The summer is filled with buzzing—weed-whackers, motorized toys, motorcycles in the distance…and insects. Most of the insects are nothing more than an annoyance; these are the house flys, the beetles bumping endlessly against the screen, the cicadas in the trees. Then you have the more sinister insects, the ones that bite and sting and burrow in your skin and menace the world. These insects produce a different, more ominous buzz. A low pitched, creeping sort of vibration that drones on like industrial machinery.
I woke from a power nap one afternoon to such a sound and jumped to attention. Though usually a slow-riser, I was immediately alert. Natural selection kicked in and flight was immediately engaged. I skittered into the next room and peered around the corner. Circling the living room was a massive hornet. His lean, striped abdomen bobbed gently, like a boxer’s power hand cocked, waiting for the moment to land the hay maker. This was the conquistador of hornets. He had ventured into the new world of my living room in search of food and nest building material—hornet gold. He was not to be trusted and I knew right away he was no Quetzalcoatl but a yellow and black demon. After several attempts to kill the fiend, I finally dealt a death blow when he became trapped against a sunny window.

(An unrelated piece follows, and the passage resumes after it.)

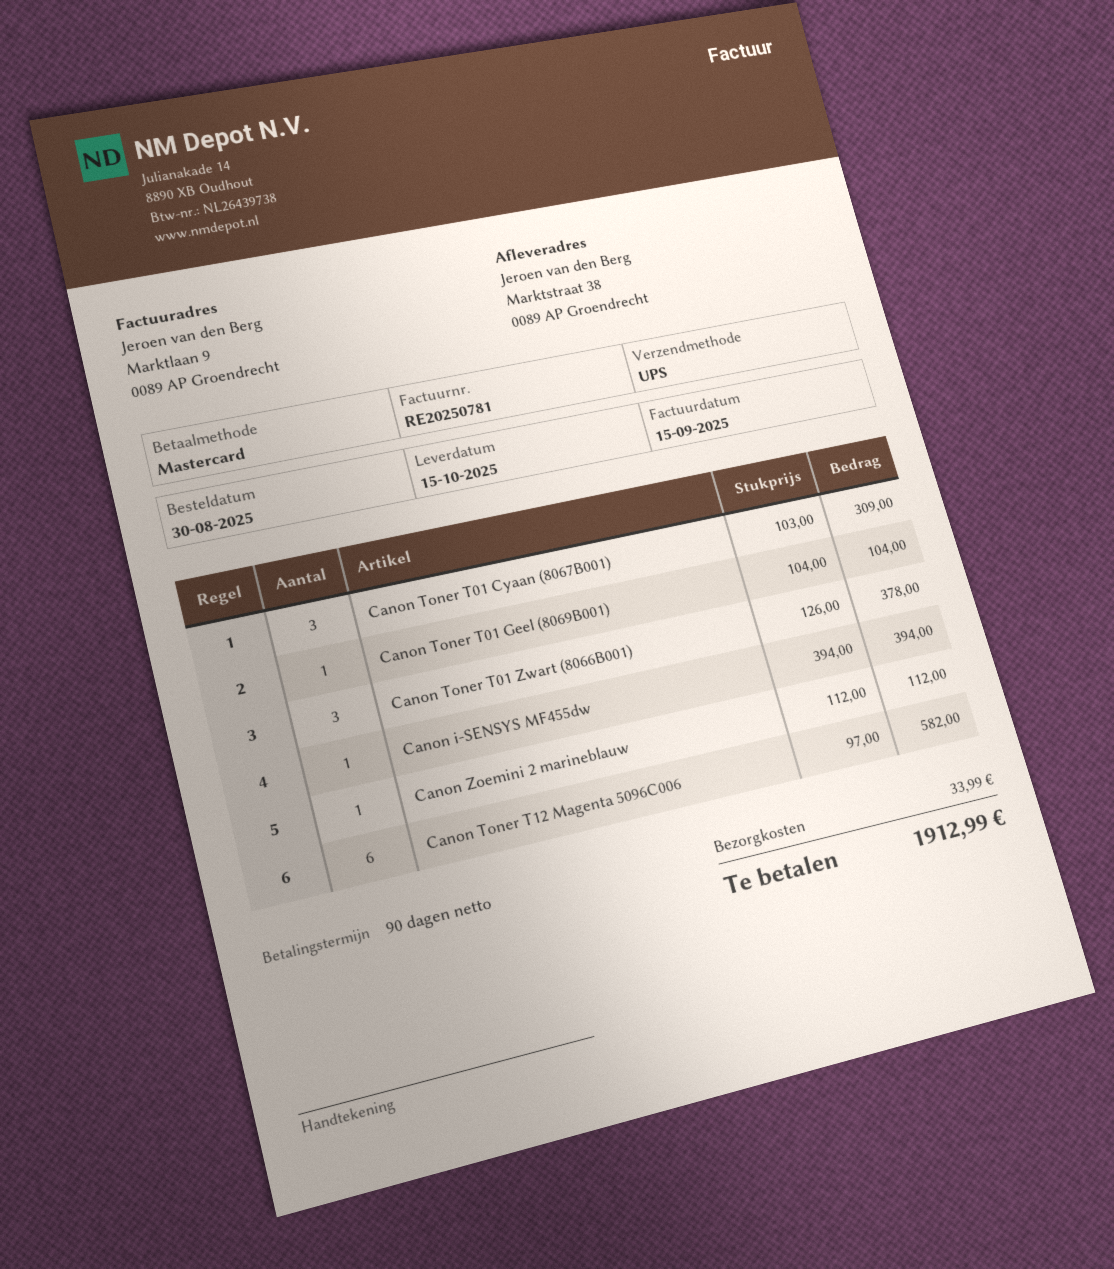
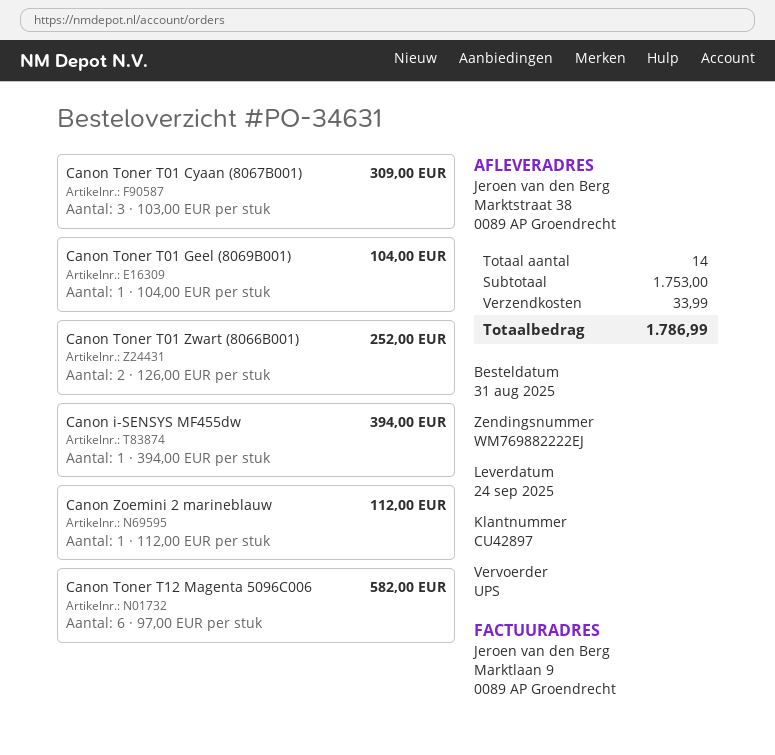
order date: 2025-08-30 -> 2025-08-31
delivery date: 2025-10-15 -> 2025-09-24
Canon Toner T01 Zwart (8066B001): 3 x 126.00 = 378.00 -> 2 x 126.00 = 252.00
total: 1912.99 -> 1786.99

I should have known there were more barbarian predators lurking nearby. When I discovered the nest my reaction was hardly one of shock. It was Saturday, errand day, and I was in the mode of checking things off the list. This would be one more short term goal achieved, I thought, as I shook the can of hornet spray. The unsuspecting hornets were hard at work constructing their fortress where, no doubt, they were raising an army intent on destroying the human race. I said a prayer. I raised my can and pressed the button.
Their skinny bodies dropped from the nest like ash from the sky during a wildfire. Convinced they were helpless, I knocked the nest to ground and watched the last few evil bugs writhe slowly as their dismal lives faded away. The world was once again safe for democracy.
Just as I was about to go inside, a hornet returned; he must have been out getting a pack of smokes or something. He flew around confused, circling the spot where his home used to be. Where was the nest? Where was his family? He looked to the ground, and with horror, spotted them all scattered and stiff on the concrete, drenched in poison. He thought of all the mistakes he’d made, the selfishness and sin of his younger years. Why did those innocents have to be the ones to die? Why had he been spared? Why had the God of all Hornets forsaken him?
He looked at me. I looked back at him, imagined the hatred in his eyes. I watched him swear to avenge this senseless genocide. I felt my fingers loosen from the can. I let it drop to the ground and ran inside.
What had I done? I’d made a martyr of the colony. But I had to do it! It was them or me! I had to defend my home; it was survival of the fittest and damn it, I’M the fittest! But still. I’d created a hornet holocaust.
Now every day when I go outside, I have to do it with eyes in the back of my head. I know he’s there, in the shadows of the gutter, or inside some hollow log nearby, just waiting, waiting for the right time to attack. Or maybe he’s after every human he can find. Hundreds of good men, women and children are feeling the wrath of my actions while peacefully sunbathing or mowing the lawn. Like the hornet himself, my suffering is not physical, but psychological—the pain of guilt.
I will live the rest of my summer in a deep paranoia, never more than an arm’s length from my precious hornet spray. He haunts my dreams as if a Mel Gibson character.
There is no hope for me. Save yourselves.